** Task description **
Search the records for the string "computador". Copy each line where it occurs.

** Given entries **
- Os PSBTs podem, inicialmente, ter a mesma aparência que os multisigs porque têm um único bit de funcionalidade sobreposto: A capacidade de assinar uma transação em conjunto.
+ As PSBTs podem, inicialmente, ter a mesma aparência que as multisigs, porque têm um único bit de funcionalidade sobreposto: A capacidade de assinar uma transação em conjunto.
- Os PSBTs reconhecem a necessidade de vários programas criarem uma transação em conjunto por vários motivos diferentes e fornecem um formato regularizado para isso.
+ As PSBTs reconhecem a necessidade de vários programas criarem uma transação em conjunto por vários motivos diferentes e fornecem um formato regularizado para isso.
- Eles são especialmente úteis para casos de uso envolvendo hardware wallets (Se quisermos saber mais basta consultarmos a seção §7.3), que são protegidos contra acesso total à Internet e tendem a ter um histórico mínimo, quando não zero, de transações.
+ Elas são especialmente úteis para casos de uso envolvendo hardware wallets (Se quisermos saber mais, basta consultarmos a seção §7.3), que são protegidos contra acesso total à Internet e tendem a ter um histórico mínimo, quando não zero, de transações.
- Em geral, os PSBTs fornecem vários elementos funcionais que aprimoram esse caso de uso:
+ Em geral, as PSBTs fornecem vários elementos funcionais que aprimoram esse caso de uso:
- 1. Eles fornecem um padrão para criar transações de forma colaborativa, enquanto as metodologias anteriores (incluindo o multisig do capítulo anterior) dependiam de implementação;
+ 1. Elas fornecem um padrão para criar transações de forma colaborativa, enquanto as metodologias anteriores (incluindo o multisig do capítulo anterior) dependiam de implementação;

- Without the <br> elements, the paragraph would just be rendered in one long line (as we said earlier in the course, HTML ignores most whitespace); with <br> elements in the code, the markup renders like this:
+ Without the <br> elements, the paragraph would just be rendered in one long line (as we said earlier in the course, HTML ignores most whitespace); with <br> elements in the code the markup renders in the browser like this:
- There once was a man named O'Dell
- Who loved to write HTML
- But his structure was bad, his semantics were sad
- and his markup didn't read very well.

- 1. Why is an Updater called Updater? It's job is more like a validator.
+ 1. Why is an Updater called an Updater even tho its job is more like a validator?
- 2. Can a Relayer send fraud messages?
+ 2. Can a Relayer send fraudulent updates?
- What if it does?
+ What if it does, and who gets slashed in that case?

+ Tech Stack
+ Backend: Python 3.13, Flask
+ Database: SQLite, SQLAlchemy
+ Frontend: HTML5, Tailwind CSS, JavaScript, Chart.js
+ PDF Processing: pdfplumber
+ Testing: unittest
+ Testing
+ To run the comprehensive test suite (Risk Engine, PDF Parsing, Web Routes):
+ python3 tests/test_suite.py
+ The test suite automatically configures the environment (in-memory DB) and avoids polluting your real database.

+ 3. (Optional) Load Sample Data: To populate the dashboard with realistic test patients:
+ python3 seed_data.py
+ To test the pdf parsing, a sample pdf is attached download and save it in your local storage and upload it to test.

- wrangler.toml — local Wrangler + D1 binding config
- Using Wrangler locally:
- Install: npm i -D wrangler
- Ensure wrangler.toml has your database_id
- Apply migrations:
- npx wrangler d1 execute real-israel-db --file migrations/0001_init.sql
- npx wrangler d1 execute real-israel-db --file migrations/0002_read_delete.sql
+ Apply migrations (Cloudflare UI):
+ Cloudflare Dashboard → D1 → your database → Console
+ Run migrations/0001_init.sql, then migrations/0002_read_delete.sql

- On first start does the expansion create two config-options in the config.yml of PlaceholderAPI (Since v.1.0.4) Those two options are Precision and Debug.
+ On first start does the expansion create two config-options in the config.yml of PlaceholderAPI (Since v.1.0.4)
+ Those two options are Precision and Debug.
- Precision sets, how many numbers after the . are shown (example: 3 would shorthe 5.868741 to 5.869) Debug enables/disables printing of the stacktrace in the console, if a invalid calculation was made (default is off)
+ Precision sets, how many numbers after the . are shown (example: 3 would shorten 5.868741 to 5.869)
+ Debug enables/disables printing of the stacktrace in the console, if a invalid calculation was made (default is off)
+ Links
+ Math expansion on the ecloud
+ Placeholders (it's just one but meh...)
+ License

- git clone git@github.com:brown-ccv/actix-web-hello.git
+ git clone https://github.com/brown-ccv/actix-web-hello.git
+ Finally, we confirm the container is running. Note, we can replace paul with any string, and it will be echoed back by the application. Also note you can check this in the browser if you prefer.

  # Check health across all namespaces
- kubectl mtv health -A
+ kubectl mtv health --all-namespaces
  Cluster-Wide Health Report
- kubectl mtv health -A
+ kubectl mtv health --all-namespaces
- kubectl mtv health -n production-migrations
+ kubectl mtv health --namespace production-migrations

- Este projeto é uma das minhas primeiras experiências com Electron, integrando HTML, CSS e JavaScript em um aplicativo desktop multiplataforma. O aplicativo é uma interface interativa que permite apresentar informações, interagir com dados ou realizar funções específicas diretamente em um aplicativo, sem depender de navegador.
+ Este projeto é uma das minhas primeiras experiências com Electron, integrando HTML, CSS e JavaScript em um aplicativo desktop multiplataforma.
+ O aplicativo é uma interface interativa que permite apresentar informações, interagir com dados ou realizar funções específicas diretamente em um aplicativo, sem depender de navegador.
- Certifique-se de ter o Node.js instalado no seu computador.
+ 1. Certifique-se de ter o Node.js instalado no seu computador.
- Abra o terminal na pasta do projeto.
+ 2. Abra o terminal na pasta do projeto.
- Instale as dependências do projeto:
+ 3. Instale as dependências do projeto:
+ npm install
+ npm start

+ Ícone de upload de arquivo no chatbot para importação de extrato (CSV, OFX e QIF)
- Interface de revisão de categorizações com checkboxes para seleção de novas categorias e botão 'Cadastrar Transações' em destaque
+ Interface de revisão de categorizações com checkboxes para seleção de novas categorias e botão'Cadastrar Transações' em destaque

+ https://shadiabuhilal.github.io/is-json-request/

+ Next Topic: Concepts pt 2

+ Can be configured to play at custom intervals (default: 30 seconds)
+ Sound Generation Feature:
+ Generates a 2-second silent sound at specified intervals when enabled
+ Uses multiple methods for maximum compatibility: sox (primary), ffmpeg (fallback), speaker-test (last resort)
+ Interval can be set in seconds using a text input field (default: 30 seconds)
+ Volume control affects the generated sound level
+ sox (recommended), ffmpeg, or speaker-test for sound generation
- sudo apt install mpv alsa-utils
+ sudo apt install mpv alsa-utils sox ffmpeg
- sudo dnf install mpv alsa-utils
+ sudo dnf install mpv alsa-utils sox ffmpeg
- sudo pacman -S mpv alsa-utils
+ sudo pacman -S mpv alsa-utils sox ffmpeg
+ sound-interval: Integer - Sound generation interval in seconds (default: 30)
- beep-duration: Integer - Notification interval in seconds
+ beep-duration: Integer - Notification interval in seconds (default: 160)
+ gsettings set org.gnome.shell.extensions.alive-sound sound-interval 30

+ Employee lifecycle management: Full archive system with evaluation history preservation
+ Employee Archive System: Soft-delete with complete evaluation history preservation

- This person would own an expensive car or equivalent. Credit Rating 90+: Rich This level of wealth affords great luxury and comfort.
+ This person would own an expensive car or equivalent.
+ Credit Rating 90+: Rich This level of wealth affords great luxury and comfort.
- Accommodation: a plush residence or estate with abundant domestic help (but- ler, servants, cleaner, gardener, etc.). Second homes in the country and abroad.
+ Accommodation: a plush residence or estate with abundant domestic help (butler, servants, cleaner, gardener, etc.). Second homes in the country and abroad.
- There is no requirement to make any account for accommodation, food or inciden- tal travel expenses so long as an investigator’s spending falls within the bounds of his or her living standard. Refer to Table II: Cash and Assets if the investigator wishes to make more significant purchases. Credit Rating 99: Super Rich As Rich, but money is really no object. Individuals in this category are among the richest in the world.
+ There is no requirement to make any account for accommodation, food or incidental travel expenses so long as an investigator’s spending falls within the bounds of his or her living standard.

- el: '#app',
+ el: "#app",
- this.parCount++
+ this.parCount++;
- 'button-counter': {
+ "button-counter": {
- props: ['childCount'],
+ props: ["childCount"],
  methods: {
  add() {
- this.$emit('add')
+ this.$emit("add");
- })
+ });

** Worked solution **
- Certifique-se de ter o Node.js instalado no seu computador.
+ 1. Certifique-se de ter o Node.js instalado no seu computador.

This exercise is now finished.